Taylor, by the way, was just called up last week and is taking over for Miller at shortstop. Miller is moving into a utility/designated hitter/outfielder sort of role. Since Baltimore’s starting pitcher Wednesday was left handed, the same side Miller bats, Brad unfortunately did not get to start the game. Taylor’s promotion is in no way related to underperformance from Miller, who actually won the AL Player of the Week honors last week with four home runs on the Mariners’ homestand.
When the game began, I remained in my too-good-to-be-true spot in the third row behind third base. I’m not joking, no usher ever confronted me. After several innings, I ended up moving back behind the dugout where Charlie was–an almost empty row.
In the second inning, I had my first of two foul ball chances on the day. Chris Davis, Baltimore’s left-handed clean-up batter, skied a high pop up my way. I was sitting on the end of a row, and got up to maneuver down the steps to the front rail. At first, the ball appeared to be right on its way towards me, but then descended short. Kyle Seager, Seattle’s third baseman, made the catch about 15 feet down the line from me, right next to the rail. Had the ball carried further, he would have been right next to me for the catch.
The picture right is of the exact swing that produced the foul ball. After I took the picture and saw the ball’s flight, I put the camera in my right hand and held onto it as I ran down, glove on my left hand.
As for the game, Mariner catcher Mike Zunino hit an RBI double in the second inning to put Seattle on top by one. Two innings later, outfielder and former Marlin Justin Ruggiano crushed a two-run homer into the seats in left-center.
Roenis Elias pitched a gem for Seattle, going 7 2/3 innings, allowing one earned run on six hits and recording four strikeouts in the process. Taylor hit his first career triple in the seventh inning to tack on a the fourth run. And I did get to see Brad Miller play when he recorded a pinch-hit single in the top of the ninth (pictured below).
My second foul ball chance of the day also came off the bat of Chris Davis. In the bottom of the ninth, representing the tying run, he hit a high foul ball well over our heads towards the upper deck. It hit off the facade and bounced back our way. In fact, almost exactly our way. It was headed towards the home plate end of our row, and we were on the third base end. I scooted across the mostly empty row, but had to pull up because there were two people sitting down, who had previously not been there. The ball bounced on the steps (I think) and was bobbled by a bunch of fans sitting in front of us.

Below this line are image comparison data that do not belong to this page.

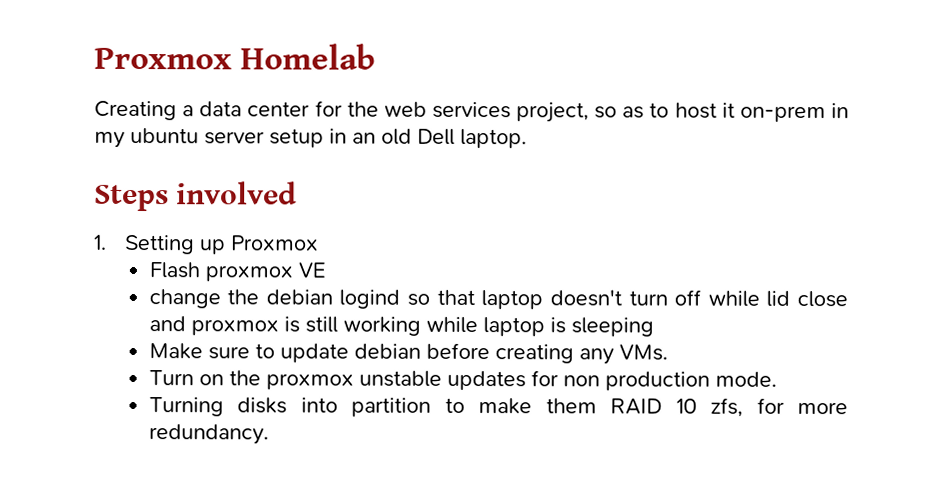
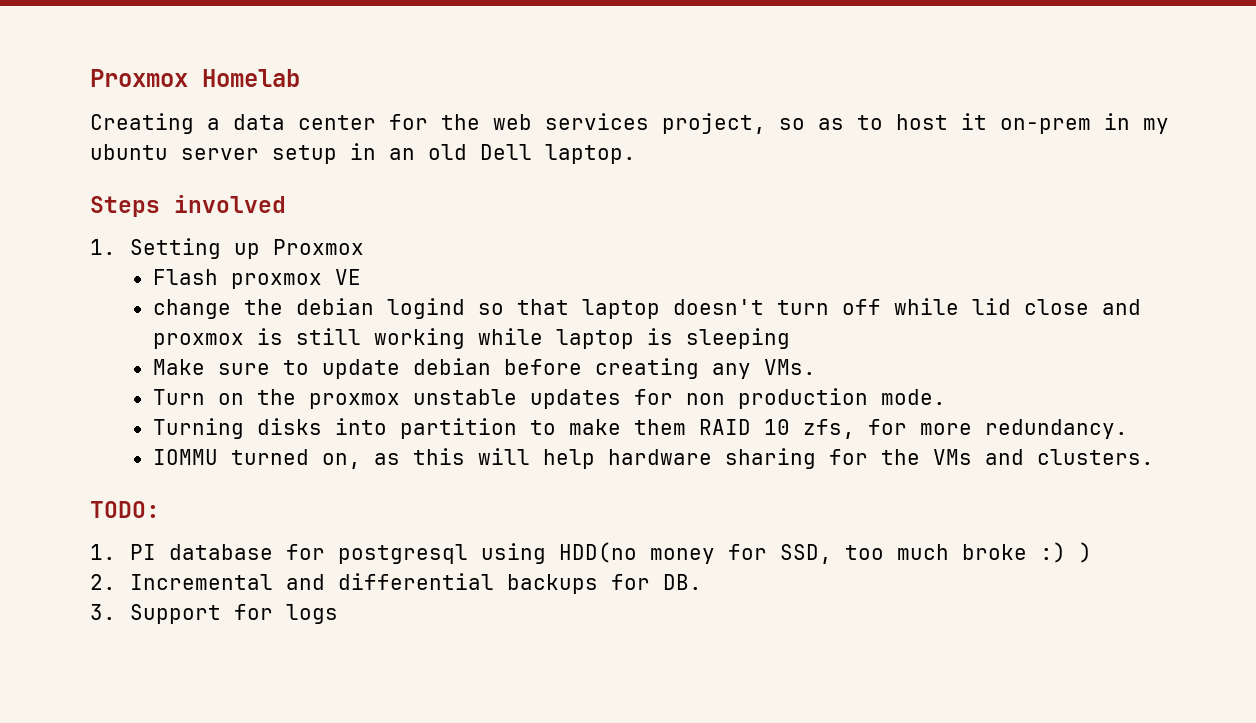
+ IOMMU turned on, as this will help hardware sharing for the VMs and clusters.
+ TODO:
+ 1. PI database for postgresql using HDD(no money for SSD, too much broke :) )
+ 2. Incremental and differential backups for DB.
+ 3. Support for logs

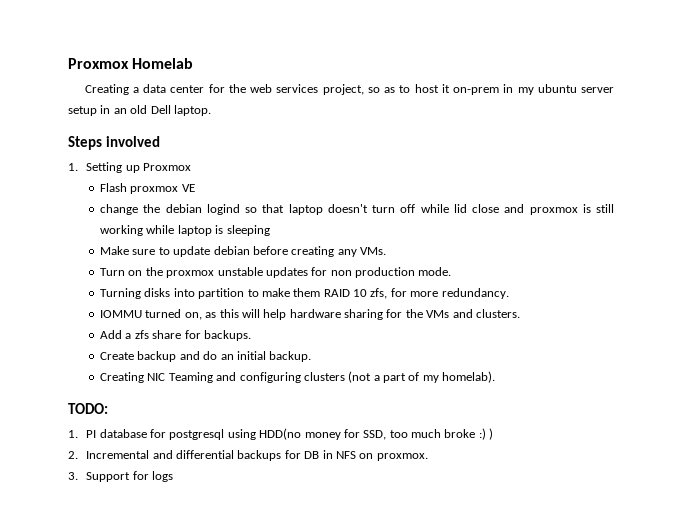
+ Add a zfs share for backups.
+ Create backup and do an initial backup.
+ Creating NIC Teaming and configuring clusters (not a part of my homelab).
- 2. Incremental and differential backups for DB.
+ 2. Incremental and differential backups for DB in NFS on proxmox.

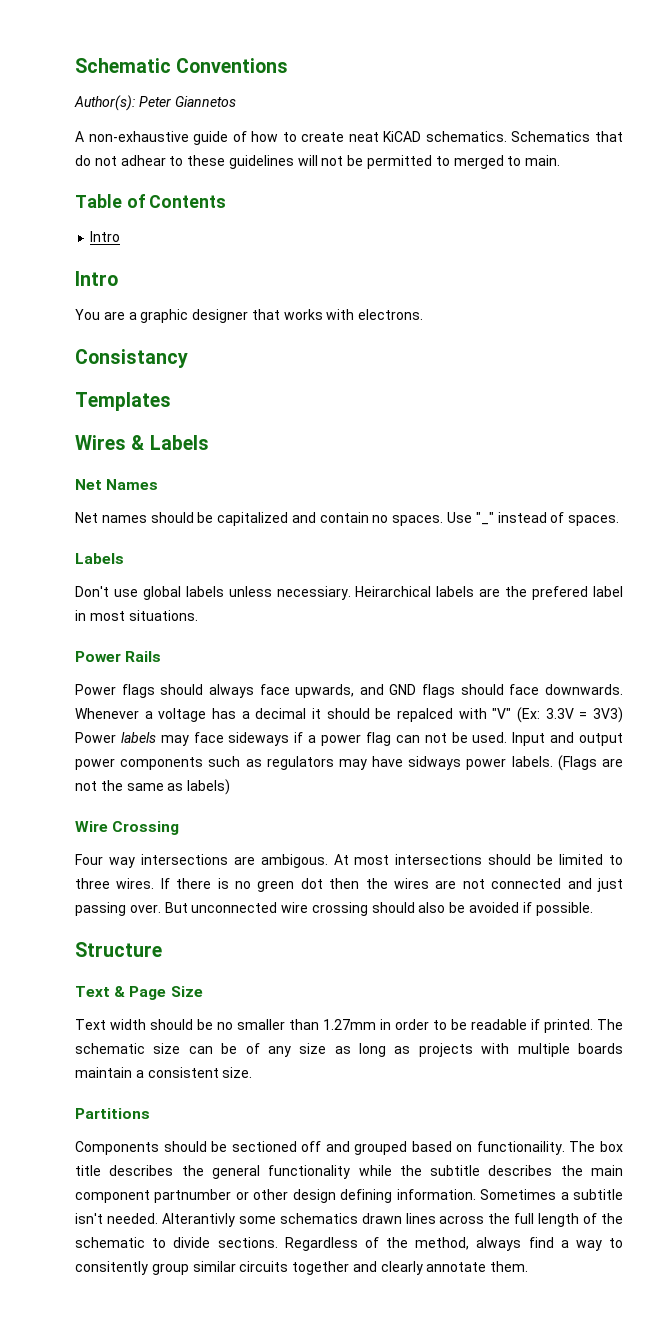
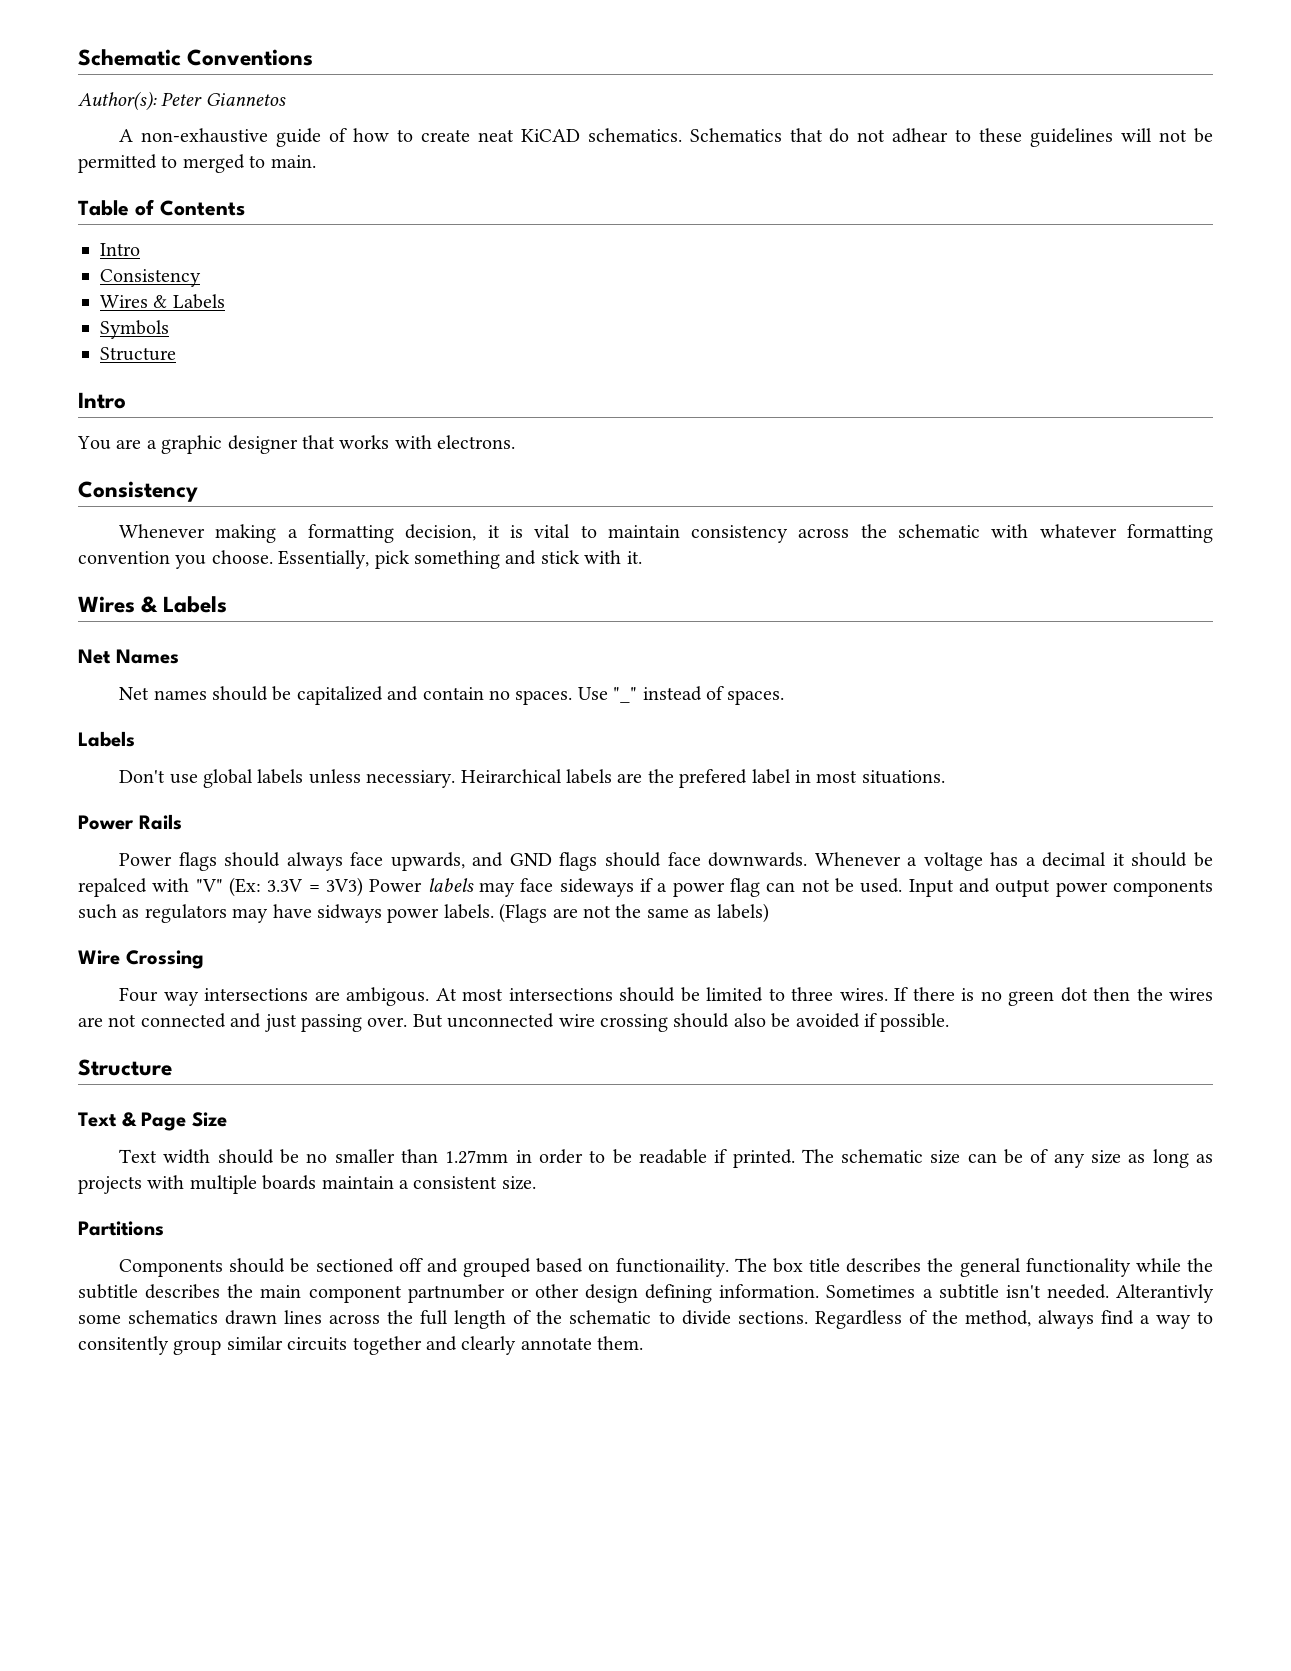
  Table of Contents
  Intro
+ Consistency
+ Wires & Labels
+ Symbols
+ Structure
  You are a graphic designer that works with electrons.
- Consistancy
- Templates
+ Consistency
+ Whenever making a formatting decision, it is vital to maintain consistency across the schematic with whatever formatting convention you choose. Essentially, pick something and stick with it.

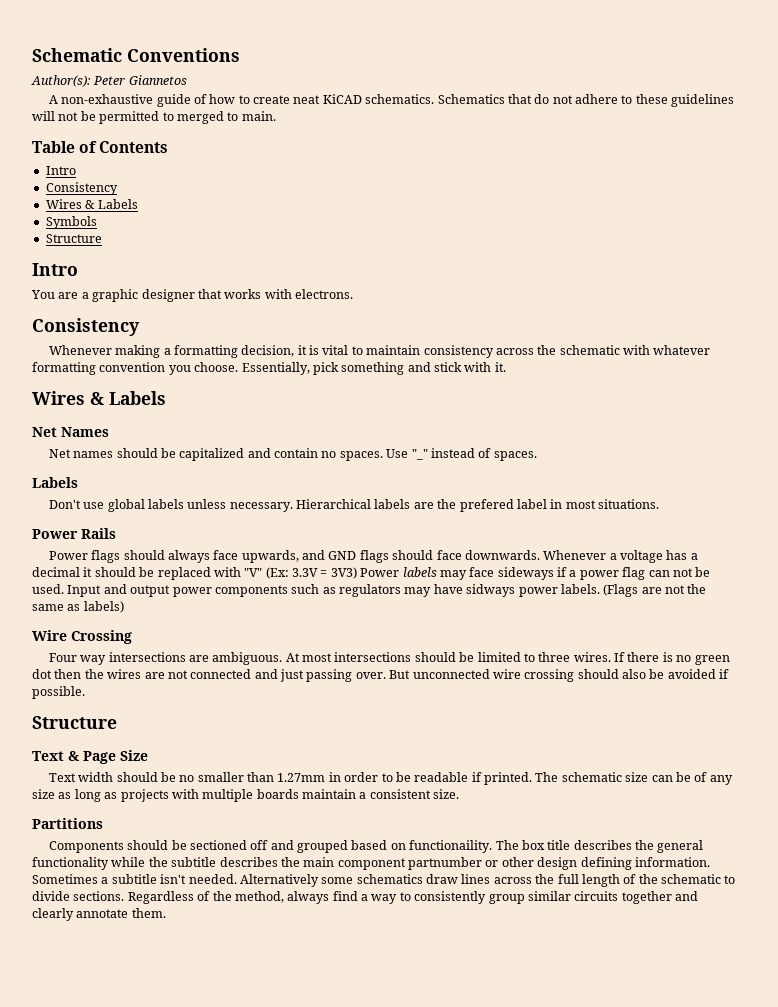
- Schematics that do not adhear to these guidelines will not be permitted to merged to main.
+ Schematics that do not adhere to these guidelines will not be permitted to merged to main.
- Don't use global labels unless necessiary. Heirarchical labels are the prefered label in most situations.
+ Don't use global labels unless necessary. Hierarchical labels are the prefered label in most situations.
- Whenever a voltage has a decimal it should be repalced with "V" (Ex: 3.3V = 3V3) Power labels may face sideways if a power flag can not be used.
+ Whenever a voltage has a decimal it should be replaced with "V" (Ex: 3.3V = 3V3) Power labels may face sideways if a power flag can not be used.
- Four way intersections are ambigous.
+ Four way intersections are ambiguous.
- Alterantivly some schematics drawn lines across the full length of the schematic to divide sections.
+ Alternatively some schematics draw lines across the full length of the schematic to divide sections.
- Regardless of the method, always find a way to consitently group similar circuits together and clearly annotate them.
+ Regardless of the method, always find a way to consistently group similar circuits together and clearly annotate them.

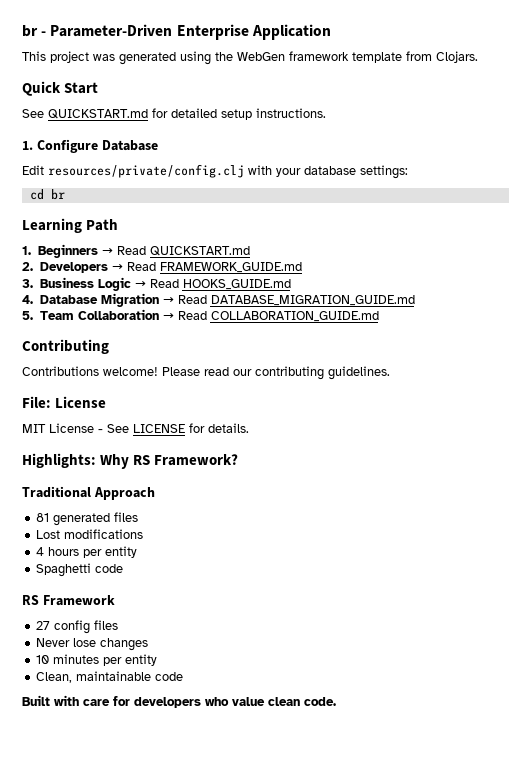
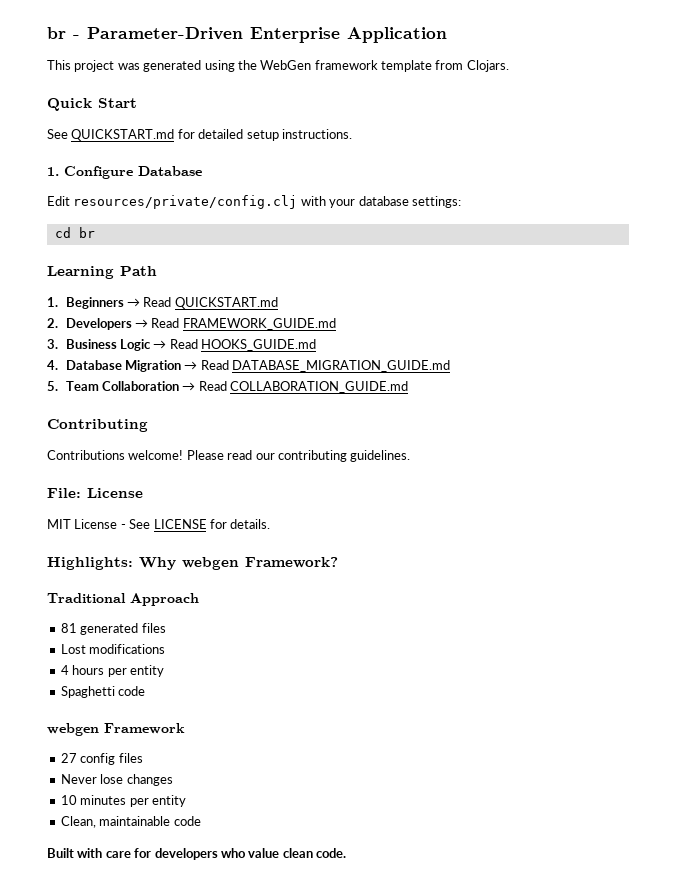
- Highlights: Why RS Framework?
+ Highlights: Why webgen Framework?
- RS Framework
+ webgen Framework

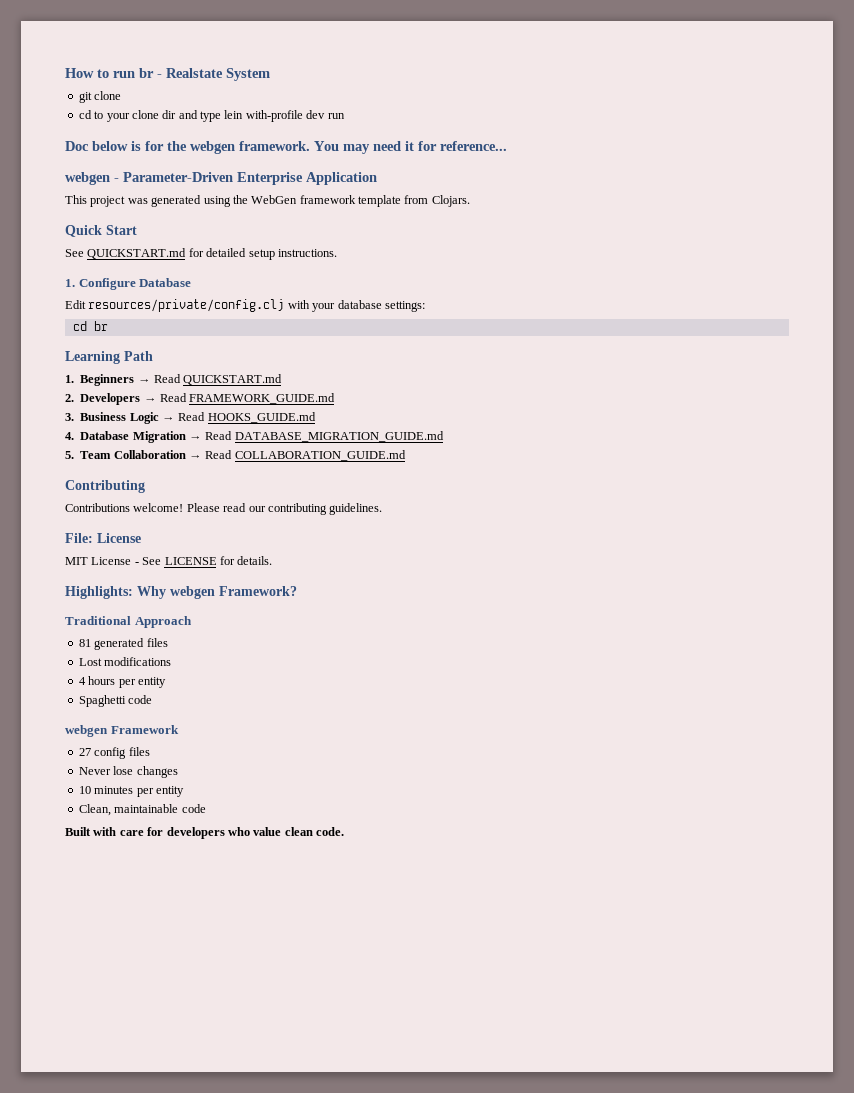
- br - Parameter-Driven Enterprise Application
+ How to run br - Realstate System
+ git clone
+ cd to your clone dir and type lein with-profile dev run
+ Doc below is for the webgen framework. You may need it for reference...
+ webgen - Parameter-Driven Enterprise Application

Back to the game. Mariners’ closer Fernando Rodney had an eventful ninth inning. Starting with a 4-1 lead, he allowed consecutive singles to bring the tying run to the plate. Davis, whose at bat included the above-described foul ball, struck out looking. Steve Pearce stepped up and was set down likewise. J.J. Hardy then singled to draw the Orioles within two, but Rodney induced a groundout on the next batter to finish the save.
I got a pretty neat picture of Rodney (right) with his signature arrow celebration. He mimes shooting an arrow, then Logan Morrison, first baseman, puts his arm around him and the two gaze at the mock arrow’s landing spot. In the picture, you can also see the first base umpire hold the ultimate “out” call, with Travis Snyder, the retired batter, pulling up in dismay.
The Mariners won by the final score of 4-2. It was Elias’s first win of the year. Ruggiano had a double in addition to the home run, and was interviewed after the game by Root Sports, the Mariners’ television network.
As this was the first game at Oriole Park in some time, as well as the first time I attended batting practice in Baltimore, I think I should re-rank it on my stadium list. Oriole Park, after all, was the trailblazer of the so-called “ballpark revolution.” Many new stadiums were modeled after it and have mimicked its charm.
My previous top three were, in order: PETCO Park, Great American Ball Park, and Safeco Field.
I have to take into account the surrounding city, so it therefore cannot best PETCO Park in San Diego. Oriole Park, since it’s right next to M&T Bank Stadium (home of the Baltimore Ravens) is in a similar position to Safeco Field, where the surrounding neighborhood is a sports district. Great American is also in that spot near Cincinnati’s football stadium. In that sense, Camden Yards has a better district than both Safeco and Great American. It’s cleaner, easier to navigate, and just feels ballpark-ish.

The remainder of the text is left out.